As dragas que sugam areia e veem o Guaíba como tesouro a ser explorado estão na mira da Polícia Federal. Durante a Operação Concutare, a PF descobriu que empresas mineradoras reservaram 219 áreas do estuário para pesquisa. É uma ação fundamental para transformar a região num garimpo de areia para abastecer a construção civil.
A extração de areia no Guaíba foi interditada em 2003, por meio de uma ação popular, pelos riscos trazidos ao equilíbrio ambiental. Foram cassadas as 21 licenças de exploração existentes. O argumento usado na ação judicial é de que a extração da areia no Guaíba vai revolver o lodo onde estão depositados metais pesados e outros produtos que há anos vêm sendo jogados no local, o que provocaria poluição.
Mas, apesar da proibição, os areeiros nunca desistiram de explorar o estuário. E, agora, conseguiram dar um passo decisivo para transformar o local numa mina a céu aberto.
Nas investigações, os policiais apontam que, graças ao uso de consultorias ambientais, uma das grandes empresas mineradoras do Estado conseguiu dobrar resistências em dois órgãos fiscalizadores: o Departamento Nacional de Produção Mineral (DNPM) e a Fundação Estadual de Proteção Ambiental (Fepam). Isso aconteceu de forma rápida, após anos de espera.
Um servidor do DNPM, o engenheiro de minas Alberto Müller, e seu irmão, o consultor ambiental e geólogo Bruno Müller, são citados na apuração da PF. Ambos foram presos na segunda-feira. No decreto de prisão, a Justiça Federal assinalou, em relação aos dois: "Os investigados se propunham a interferir (...) para a liberação de extração de areia no Lago Guaíba e Lagoa dos Patos, onde a empresa tem cerca de 140 processos registrados no DNPM".
PF teme desmoronamentos nas barrancas de parque
O DNPM, órgão federal que licencia a exploração do subsolo brasileiro, autorizou 140 processos de pesquisa de mineração por parte de uma empresa mineradora na região entre o Guaíba e a Lagoa dos Patos. Alberto Müller foi preso por, supostamente, receber propina para acelerar licenciamentos naquele órgão. Os policiais dizem que ele teria usado "laranjas para protocolar licenças de exploração de lavra no DNPM". Depois, ele teria revendido "essas licenças por valores milionários à empresas do ramo da mineração".

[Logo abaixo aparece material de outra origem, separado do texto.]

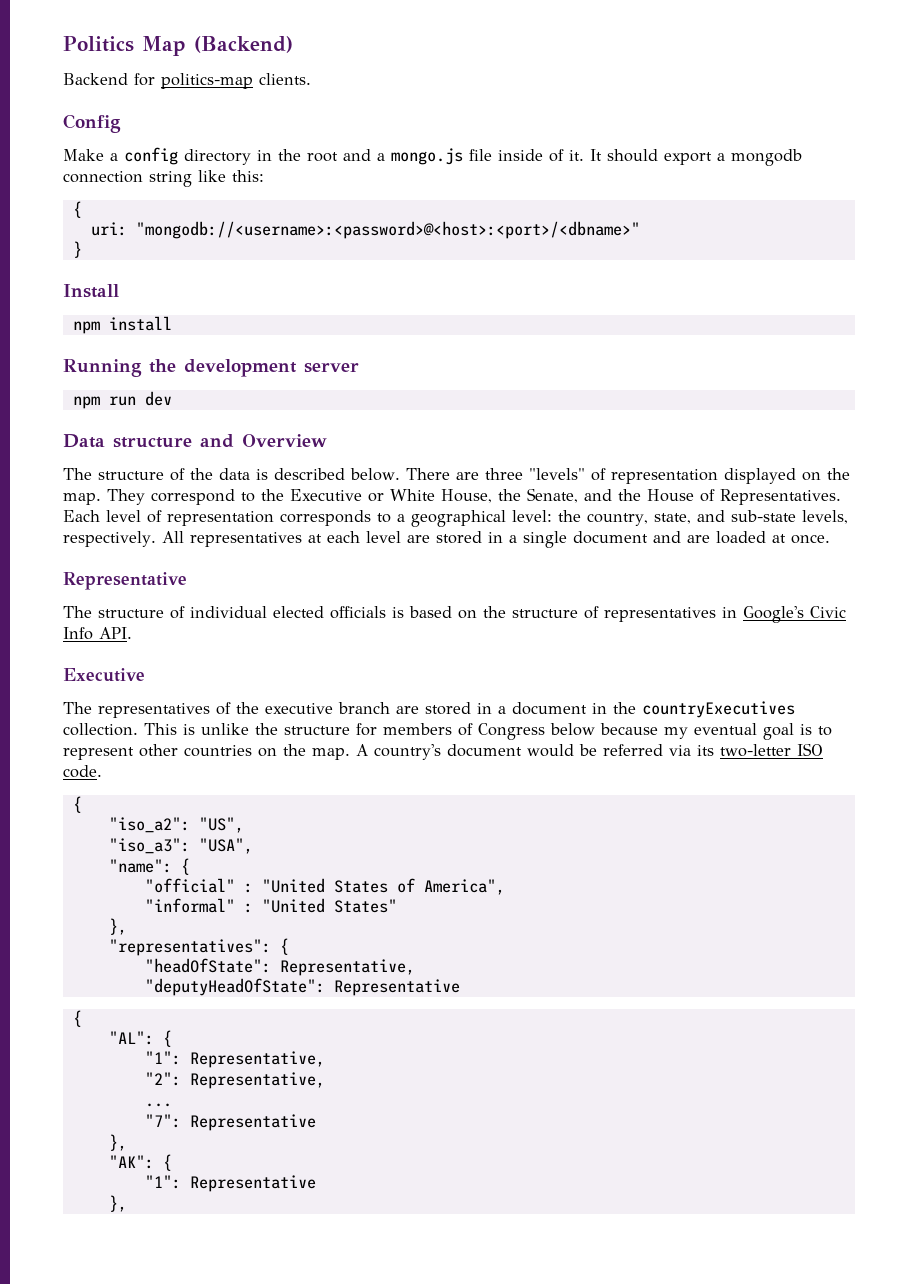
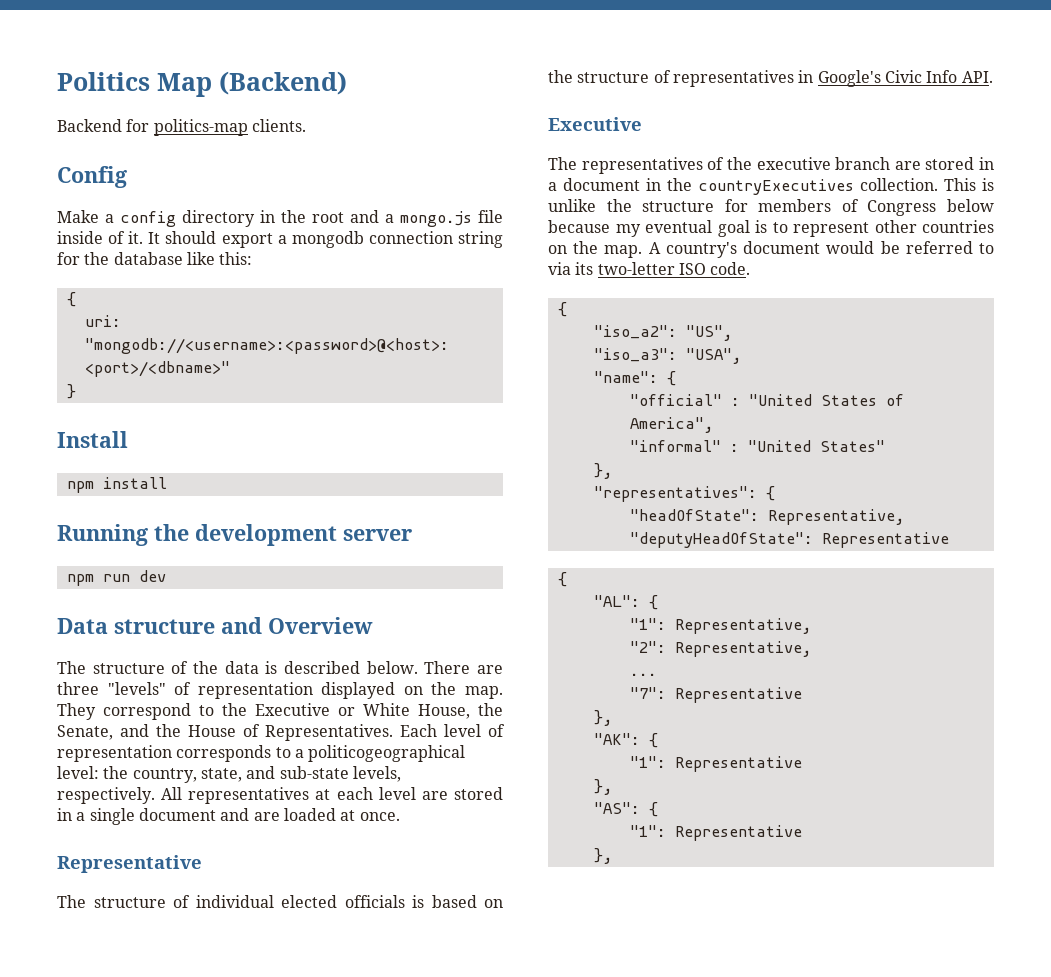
(192, 179) none -> [57,252,183,265] for the database
[411,510,506,527] geographical -> [308,745,466,762] politicogeographical
(663, 750) none -> [979,243,994,254] to
(127, 1203) none -> [593,802,658,817] [629,825,802,841] [593,848,613,864] // "AS": { // "1": Representative // },

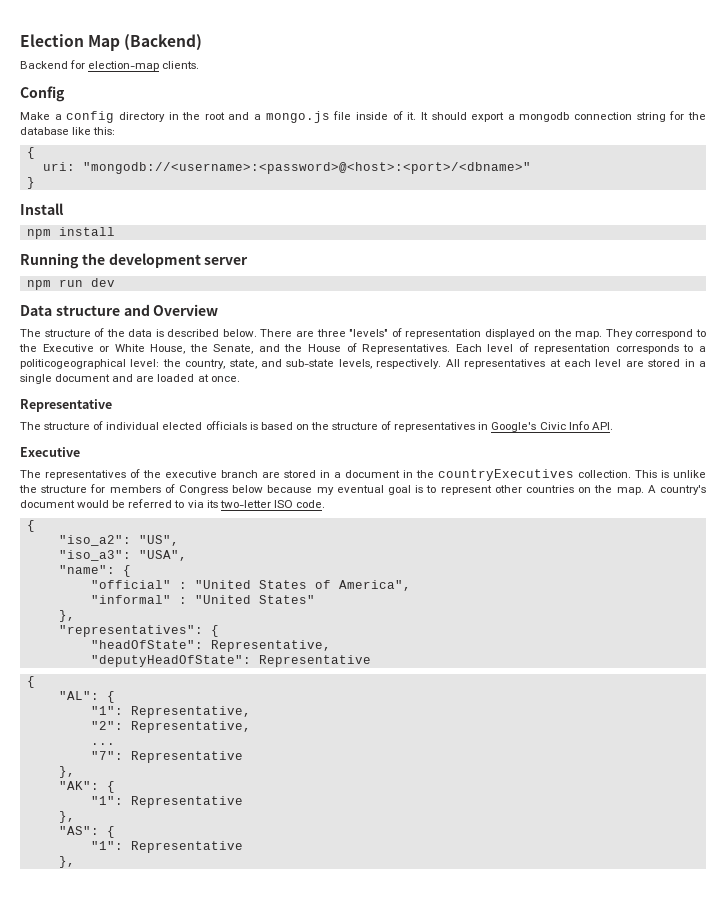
[57,72,150,91] Politics -> [20,34,84,47] Election
[153,119,248,136] politics-map -> [88,61,160,71] election-map

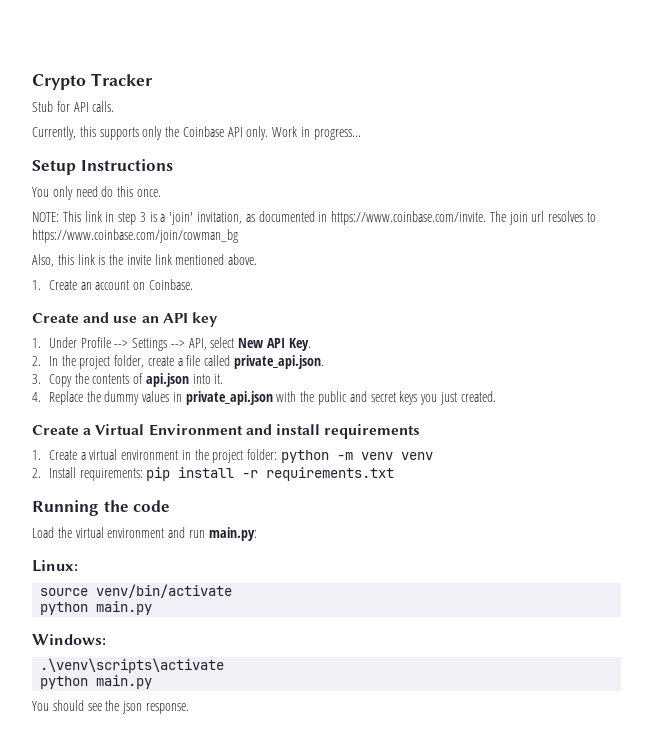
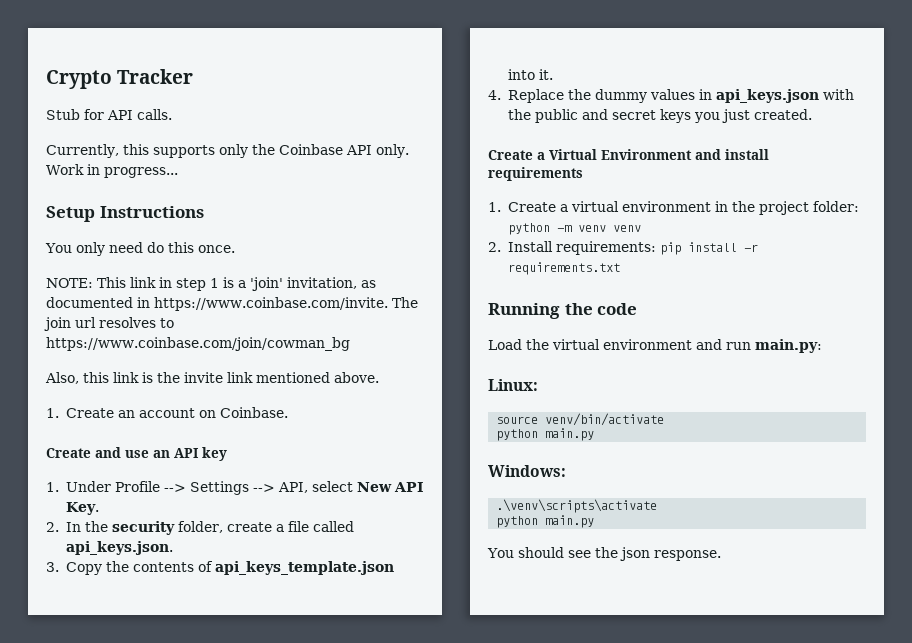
[139,212,146,222] 3 -> [210,278,219,288] 1
[79,356,111,369] project -> [111,521,175,535] security
[234,355,325,369] private_api.json. -> [65,541,173,555] api_keys.json.
[145,373,189,387] api.json -> [214,561,394,575] api_keys_template.json
[185,391,273,405] private_api.json -> [715,89,819,103] api_keys.json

Uma outra empresa também requisitou 79 lotes, na confluência do Guaíba com a Lagoa dos Patos, para pesquisa. Bruno Müller atua como consultor em nome da mineradora junto ao DNPM. A polícia acredita que Alberto teria autorizado, entre outros, requerimentos encaminhados pela consultoria de seu irmão, Bruno.
O superintendente substituto do DNPM no Estado, Roberto Ferrari Borba, não nega que Alberto possa ter atuado em processos de requisição feitos pelo parente:
- Qualquer técnico do DNPM pode se ocupar de qualquer tarefa. Ele pode, ou não, ter tido participação nesses processos, o que não quer dizer que exista algum problema.
Chama a atenção que muitas áreas de pesquisa ficam em frente ao Parque de Itapuã, um santuário ecológico, área intocável e protegida por lei. A preocupação dos policiais é saber se a concessão de áreas próximas ao Itapuã pode provocar desmoronamentos nas barrancas do parque - como ocorreu com as margens do Rio Jacuí. Borba afirma que o DNPM está atento:
- Temos todas as áreas de preservação em nosso controle. Esses processos deverão passar pelo setor e, se estiverem em área proibitiva, por ser de preservação ambiental, será indeferido o requerimento.
*Colaboraram Carlos Wagner e Eduardo Nunes
CONTRAPONTO
O que diz o advogado José Abel Luiz, que defende os irmãos Alberto e Bruno Müller:
"O que a PF afirma sobre os irmãos é um absurdo. Primeiro, porque Alberto jamais usou a sua função no DNPM para beneficiar Bruno, que é um profissional reconhecido no mercado. Bruno tem como sócio na empresa o filho de Alberto, que também é profissional de nome. A afirmação de que este filho receberia dinheiro e repassaria para o seu pai é um absurdo."